Data section START

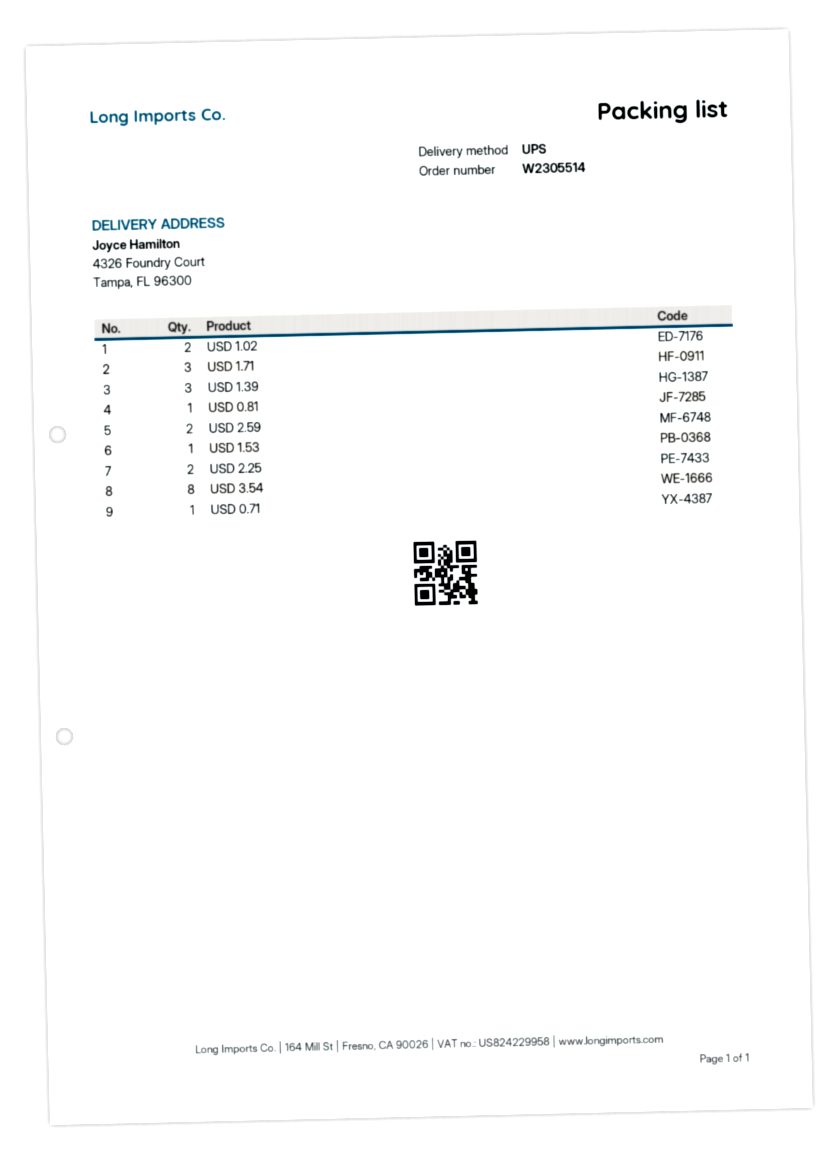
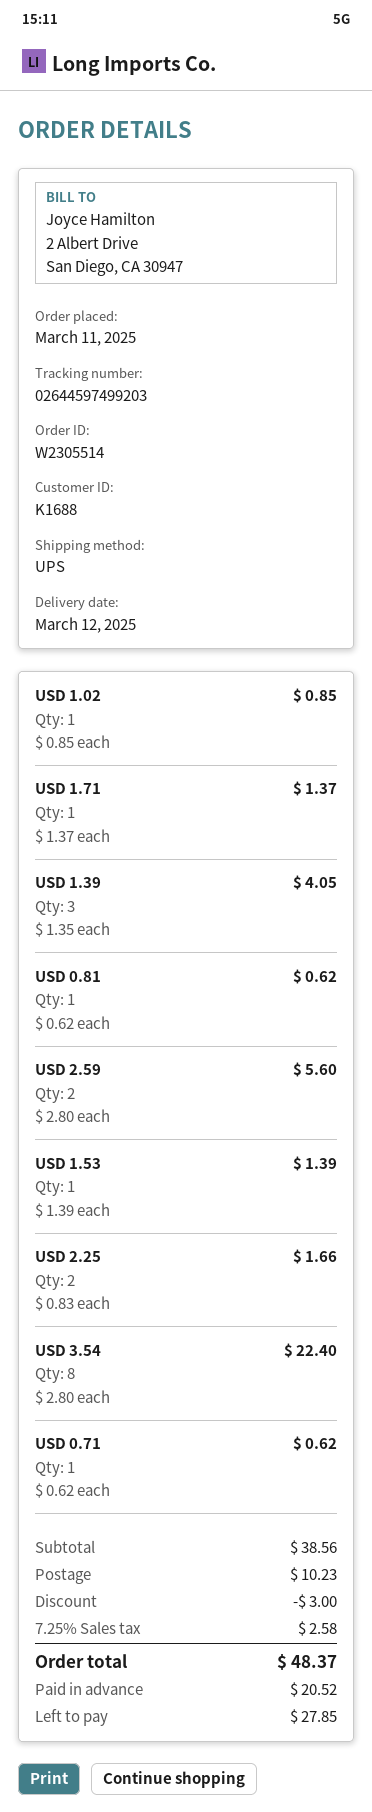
USD 1.02: 2 -> 1
USD 1.71: 3 -> 1

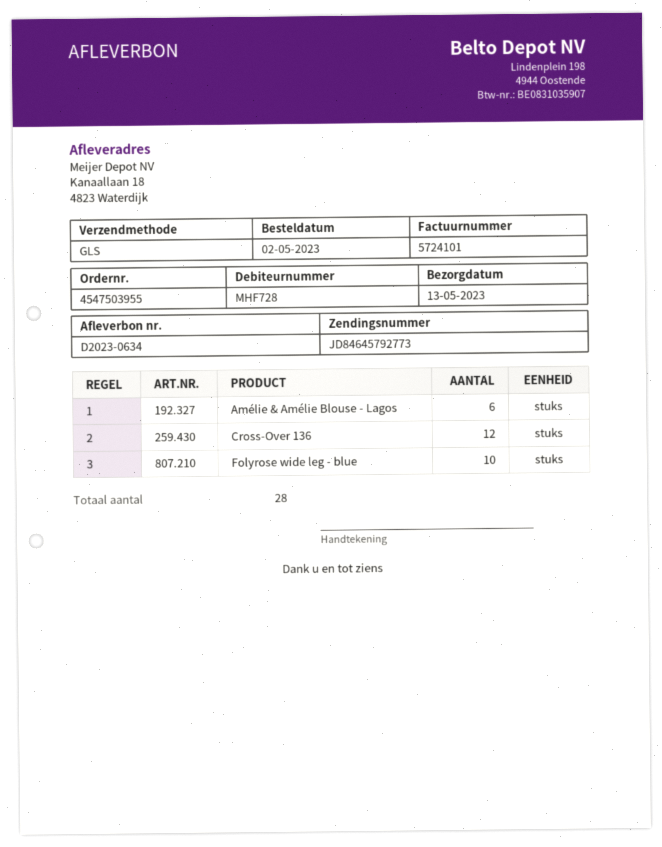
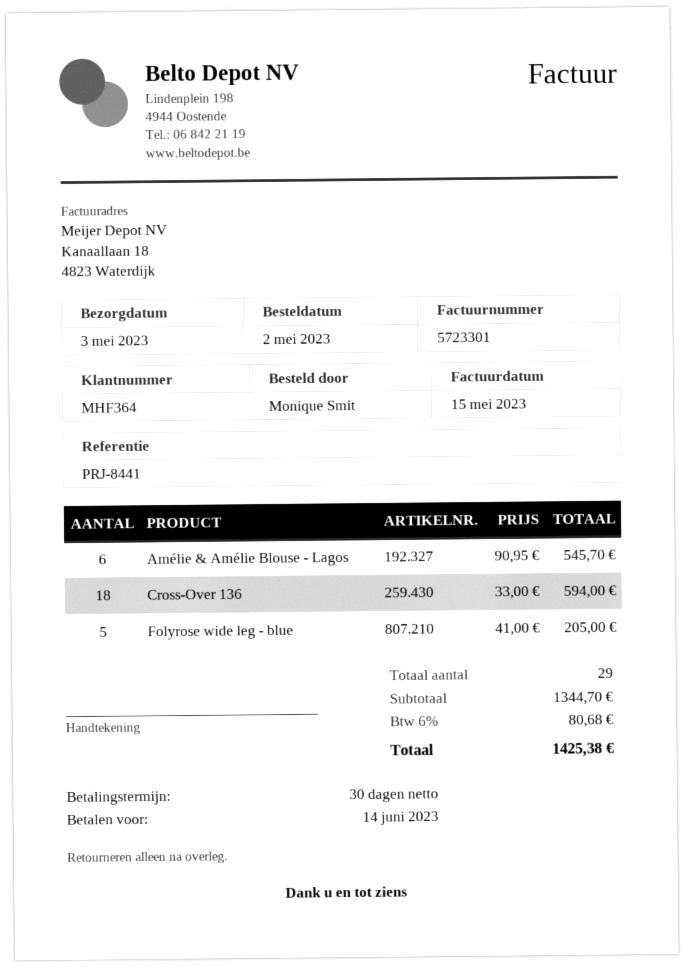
delivery date: 2023-05-13 -> 2023-05-03
invoice number: 5724101 -> 5723301
customer number: MHF728 -> MHF364
Cross-Over 136: 12 -> 18
Folyrose wide leg - blue: 10 -> 5
total quantity: 28 -> 29

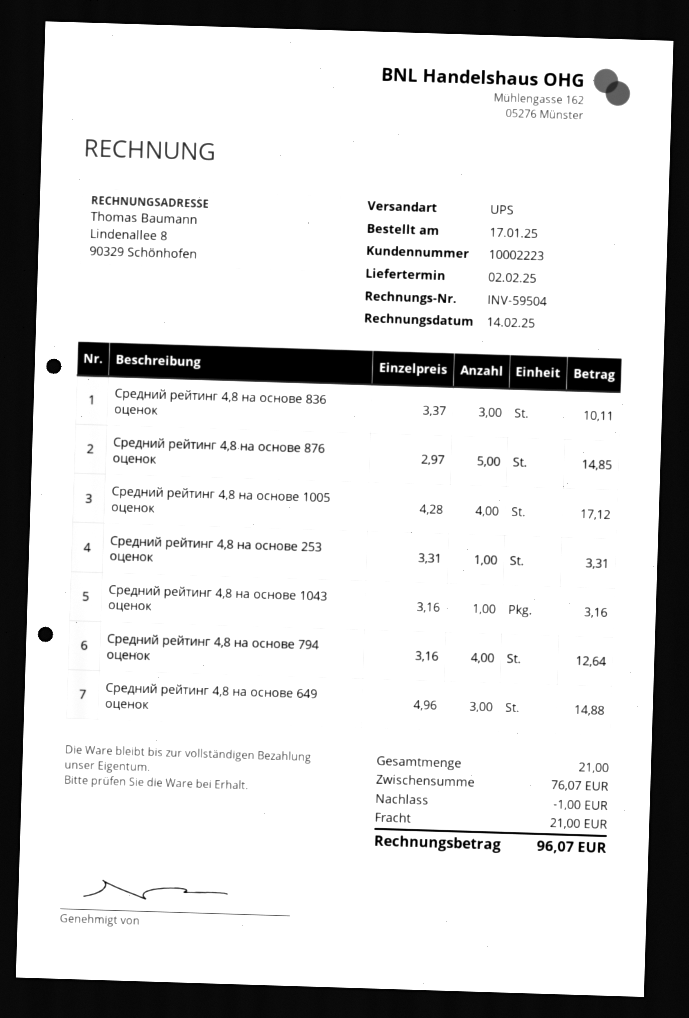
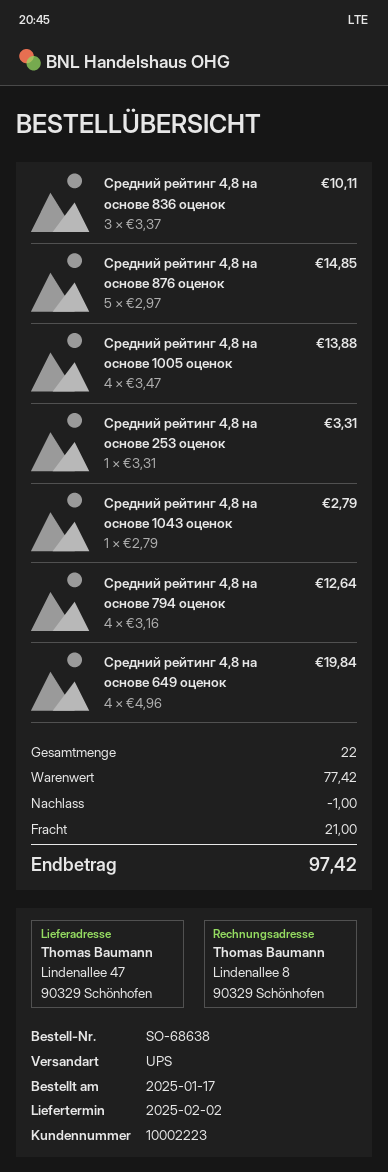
Средний рейтинг 4,8 на основе 1005 оценок: 4 x 4.28 = 17.12 -> 4 x 3.47 = 13.88
Средний рейтинг 4,8 на основе 1043 оценок: 1 x 3.16 = 3.16 -> 1 x 2.79 = 2.79
Средний рейтинг 4,8 на основе 649 оценок: 3 x 4.96 = 14.88 -> 4 x 4.96 = 19.84
total quantity: 21 -> 22
subtotal: 76.07 -> 77.42
total: 96.07 -> 97.42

Data section END

Task brief: Scan the entries above for the word "рейтинг". Report the lines that hold it.

Solution to this task:
Средний рейтинг 4,8 на основе 1005 оценок: 4 x 4.28 = 17.12 -> 4 x 3.47 = 13.88
Средний рейтинг 4,8 на основе 1043 оценок: 1 x 3.16 = 3.16 -> 1 x 2.79 = 2.79
Средний рейтинг 4,8 на основе 649 оценок: 3 x 4.96 = 14.88 -> 4 x 4.96 = 19.84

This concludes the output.